▶ [Exercise details]:
The entries below contain pictures, which are to be left out; write out exactly, and only, the lines from the line with "- /files-enc └── [encrypted files]" up to and including the line with "Storage: SQLite (meta.db)".
--- Supplied records Enclosed Below ---
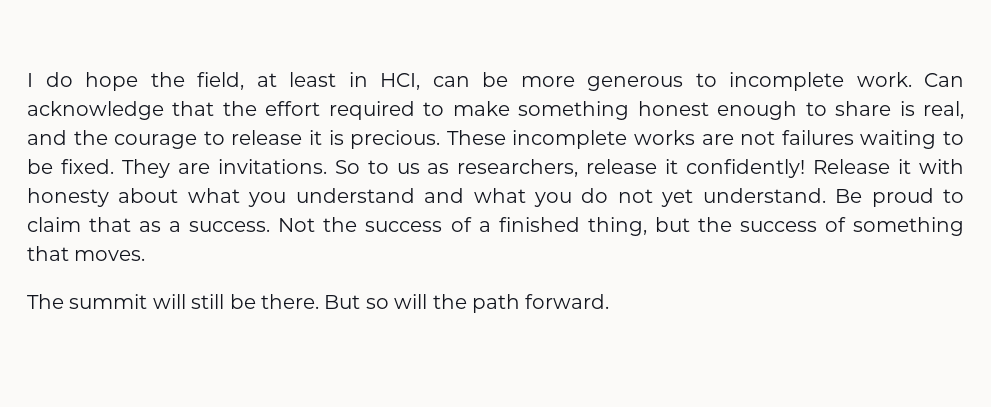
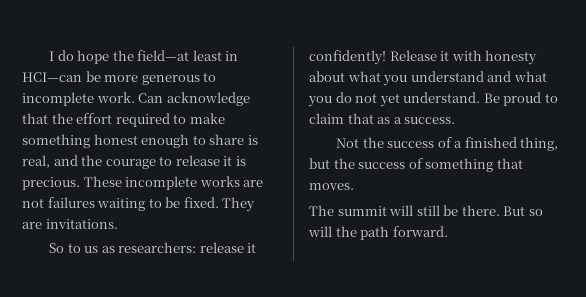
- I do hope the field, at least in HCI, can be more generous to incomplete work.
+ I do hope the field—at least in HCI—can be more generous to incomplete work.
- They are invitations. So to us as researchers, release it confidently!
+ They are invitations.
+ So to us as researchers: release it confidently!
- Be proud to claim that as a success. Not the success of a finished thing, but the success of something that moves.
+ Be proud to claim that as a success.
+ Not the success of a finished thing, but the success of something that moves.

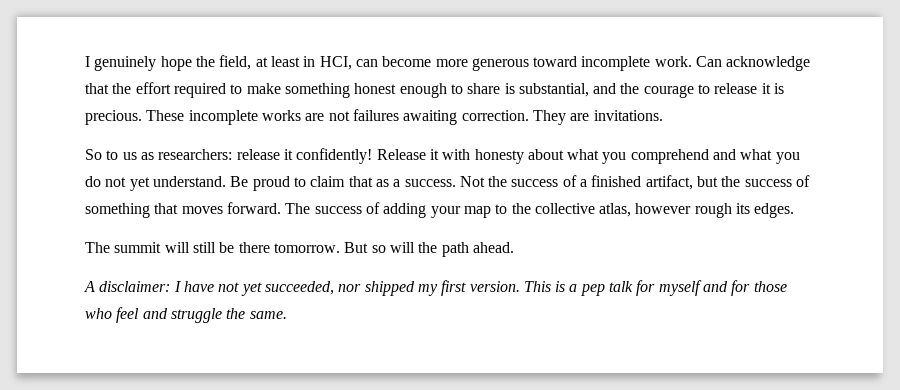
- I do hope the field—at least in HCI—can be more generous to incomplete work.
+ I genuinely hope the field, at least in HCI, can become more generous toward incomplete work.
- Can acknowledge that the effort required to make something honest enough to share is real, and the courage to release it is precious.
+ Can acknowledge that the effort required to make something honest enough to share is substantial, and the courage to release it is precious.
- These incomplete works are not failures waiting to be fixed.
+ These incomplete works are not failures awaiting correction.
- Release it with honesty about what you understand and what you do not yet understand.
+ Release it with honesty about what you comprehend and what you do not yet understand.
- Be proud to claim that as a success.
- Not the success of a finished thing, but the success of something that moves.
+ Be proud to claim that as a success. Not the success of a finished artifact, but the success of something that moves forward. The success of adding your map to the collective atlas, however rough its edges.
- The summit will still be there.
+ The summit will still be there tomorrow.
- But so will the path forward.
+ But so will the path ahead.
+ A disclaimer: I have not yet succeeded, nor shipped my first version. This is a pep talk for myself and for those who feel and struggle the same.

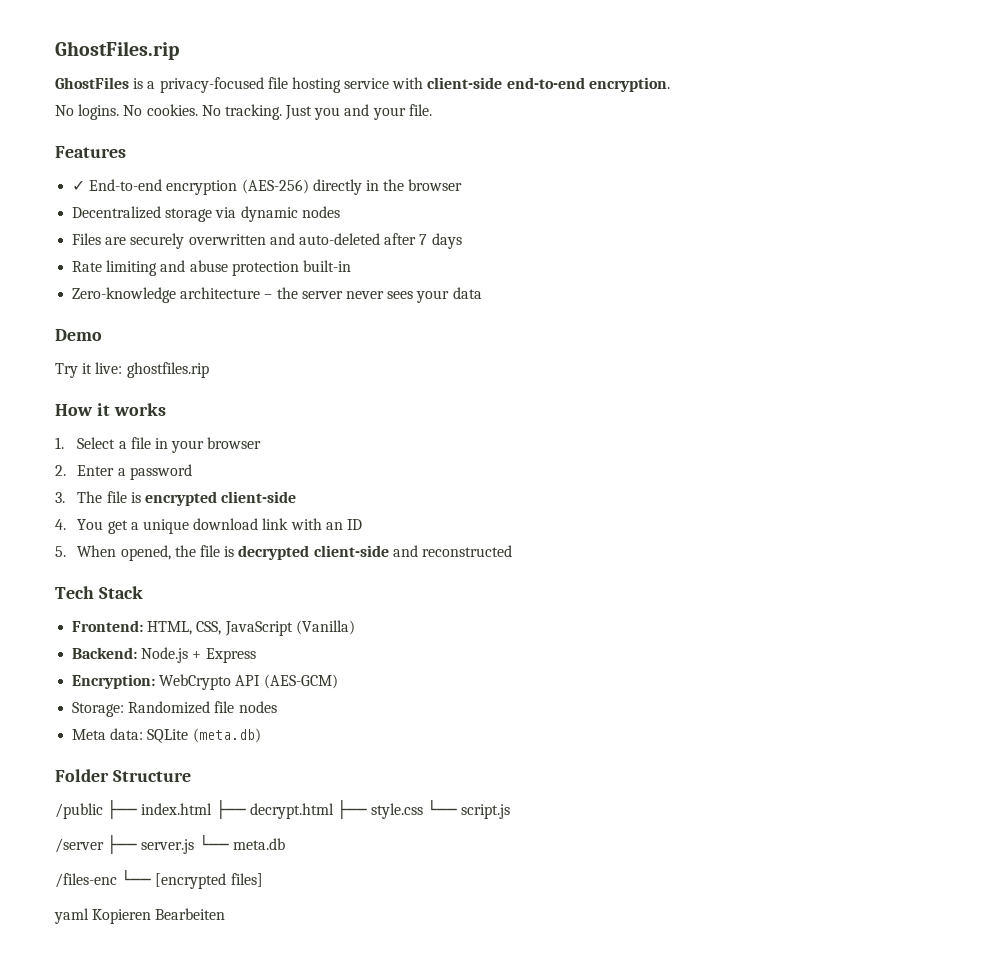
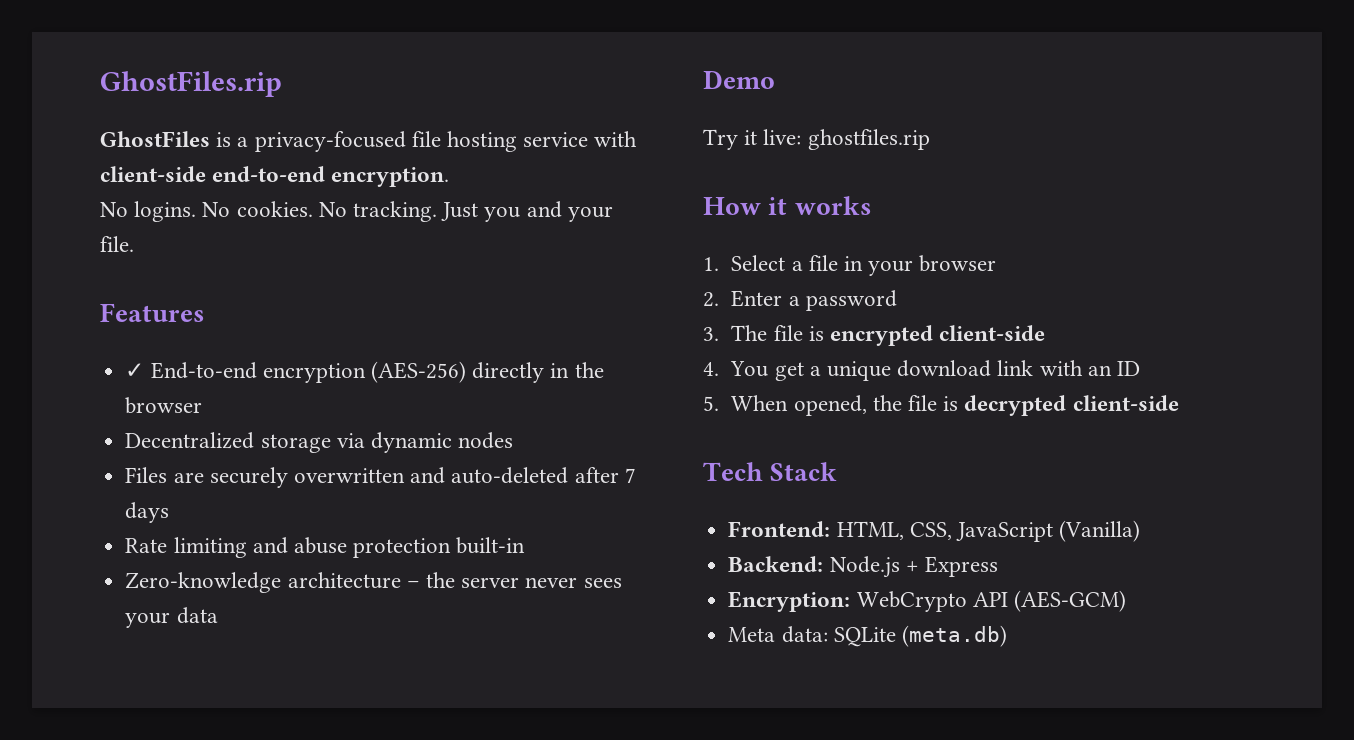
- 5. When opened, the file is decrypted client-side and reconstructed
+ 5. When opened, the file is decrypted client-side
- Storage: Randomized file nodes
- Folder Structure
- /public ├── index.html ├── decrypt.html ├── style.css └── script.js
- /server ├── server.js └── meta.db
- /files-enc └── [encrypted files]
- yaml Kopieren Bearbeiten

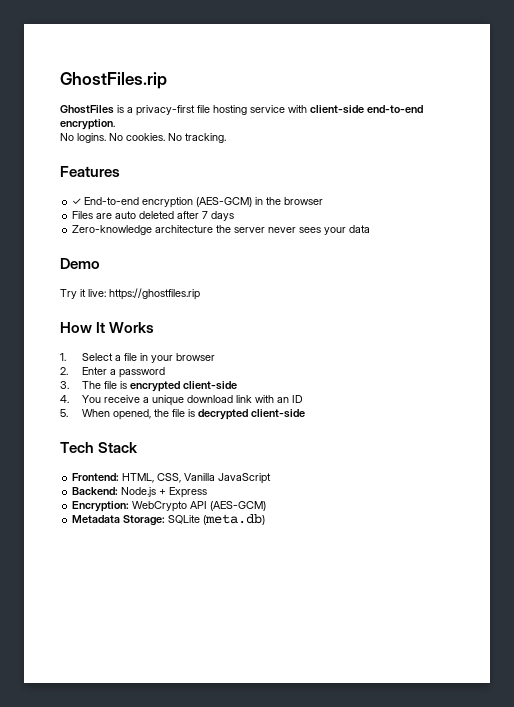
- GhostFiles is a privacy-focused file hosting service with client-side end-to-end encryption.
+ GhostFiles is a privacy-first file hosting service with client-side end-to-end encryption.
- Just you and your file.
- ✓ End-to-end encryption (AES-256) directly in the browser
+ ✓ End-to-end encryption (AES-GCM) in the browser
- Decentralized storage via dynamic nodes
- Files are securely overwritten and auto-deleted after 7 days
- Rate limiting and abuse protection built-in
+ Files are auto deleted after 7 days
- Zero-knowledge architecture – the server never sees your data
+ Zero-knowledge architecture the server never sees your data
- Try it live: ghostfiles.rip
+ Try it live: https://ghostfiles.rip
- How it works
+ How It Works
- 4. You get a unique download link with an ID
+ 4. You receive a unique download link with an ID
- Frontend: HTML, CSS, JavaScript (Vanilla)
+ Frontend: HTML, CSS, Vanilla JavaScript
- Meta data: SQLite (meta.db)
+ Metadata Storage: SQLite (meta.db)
--- End of Enclosed Supplied records ---
--- Supplied records Enclosed Below ---
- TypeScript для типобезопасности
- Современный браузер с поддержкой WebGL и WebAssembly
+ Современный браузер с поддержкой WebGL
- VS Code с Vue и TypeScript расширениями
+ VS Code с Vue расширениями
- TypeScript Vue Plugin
--- End of Enclosed Supplied records ---
--- Supplied records Enclosed Below ---
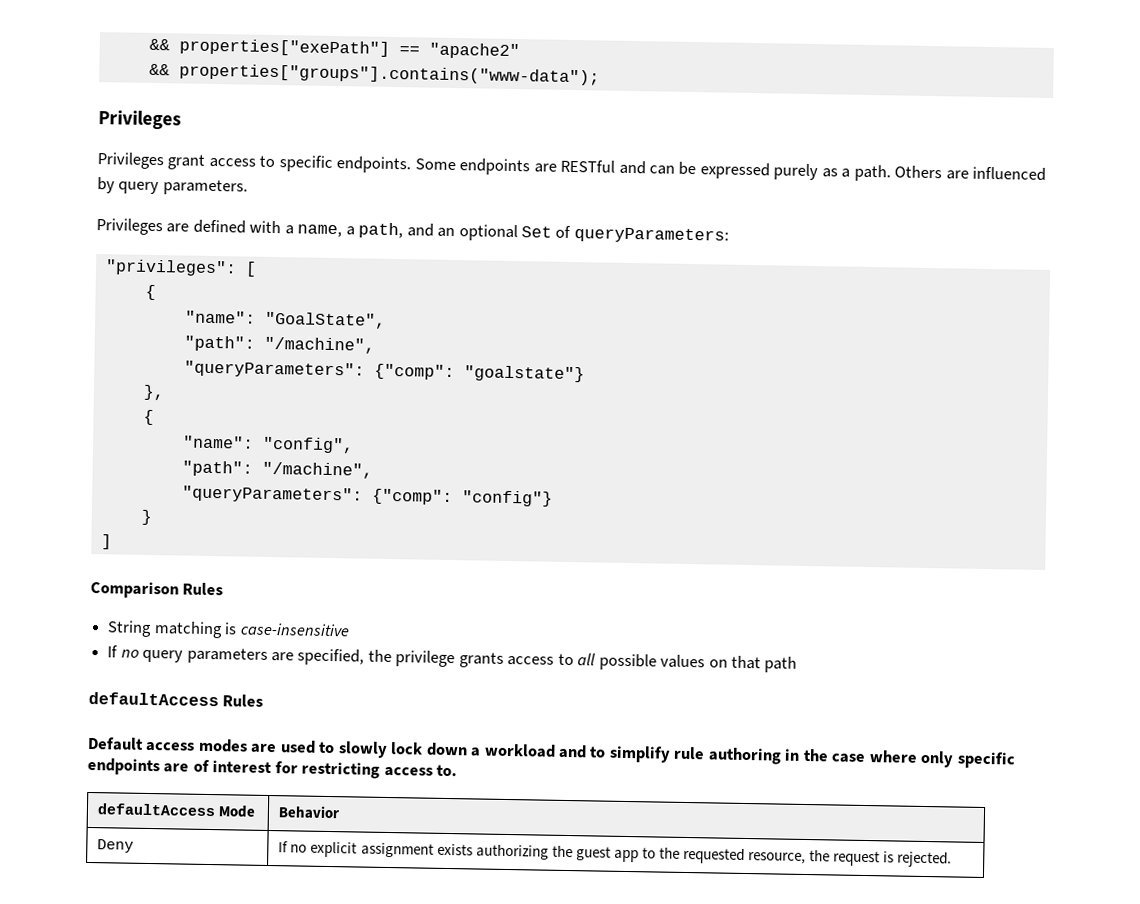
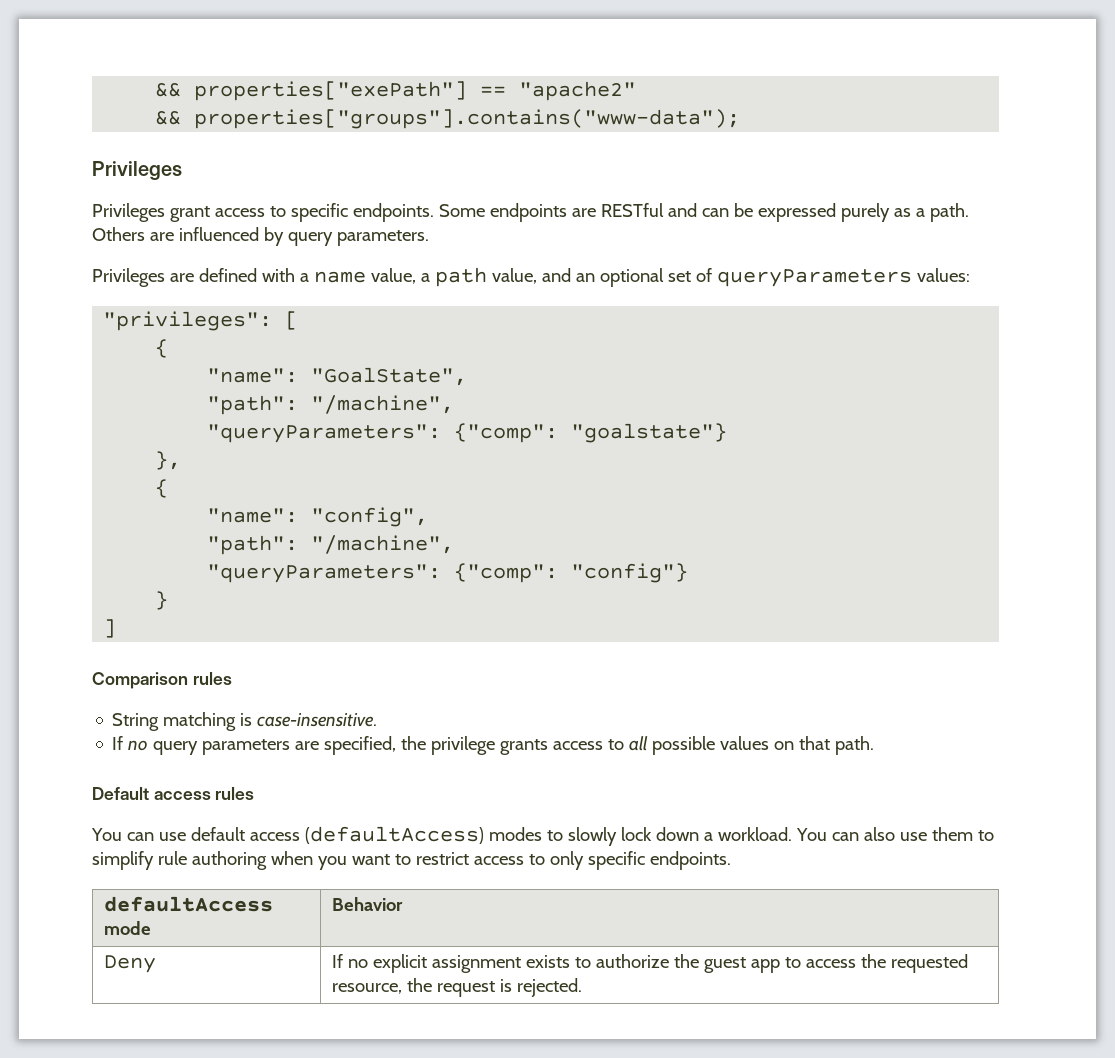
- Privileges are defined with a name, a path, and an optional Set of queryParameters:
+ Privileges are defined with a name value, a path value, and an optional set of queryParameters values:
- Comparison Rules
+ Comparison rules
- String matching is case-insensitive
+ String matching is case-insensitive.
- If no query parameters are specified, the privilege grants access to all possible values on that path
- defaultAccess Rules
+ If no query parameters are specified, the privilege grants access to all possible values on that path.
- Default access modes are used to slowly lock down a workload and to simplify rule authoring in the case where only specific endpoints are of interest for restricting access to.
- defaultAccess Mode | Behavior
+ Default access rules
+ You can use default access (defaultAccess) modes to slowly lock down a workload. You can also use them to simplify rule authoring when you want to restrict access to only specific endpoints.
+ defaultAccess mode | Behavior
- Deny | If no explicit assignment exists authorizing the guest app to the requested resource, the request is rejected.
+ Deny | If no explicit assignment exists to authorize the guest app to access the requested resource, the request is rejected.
--- End of Enclosed Supplied records ---
▶ [Exercise result]:
- /files-enc └── [encrypted files]
- yaml Kopieren Bearbeiten

- GhostFiles is a privacy-focused file hosting service with client-side end-to-end encryption.
+ GhostFiles is a privacy-first file hosting service with client-side end-to-end encryption.
- Just you and your file.
- ✓ End-to-end encryption (AES-256) directly in the browser
+ ✓ End-to-end encryption (AES-GCM) in the browser
- Decentralized storage via dynamic nodes
- Files are securely overwritten and auto-deleted after 7 days
- Rate limiting and abuse protection built-in
+ Files are auto deleted after 7 days
- Zero-knowledge architecture – the server never sees your data
+ Zero-knowledge architecture the server never sees your data
- Try it live: ghostfiles.rip
+ Try it live: https://ghostfiles.rip
- How it works
+ How It Works
- 4. You get a unique download link with an ID
+ 4. You receive a unique download link with an ID
- Frontend: HTML, CSS, JavaScript (Vanilla)
+ Frontend: HTML, CSS, Vanilla JavaScript
- Meta data: SQLite (meta.db)
+ Metadata Storage: SQLite (meta.db)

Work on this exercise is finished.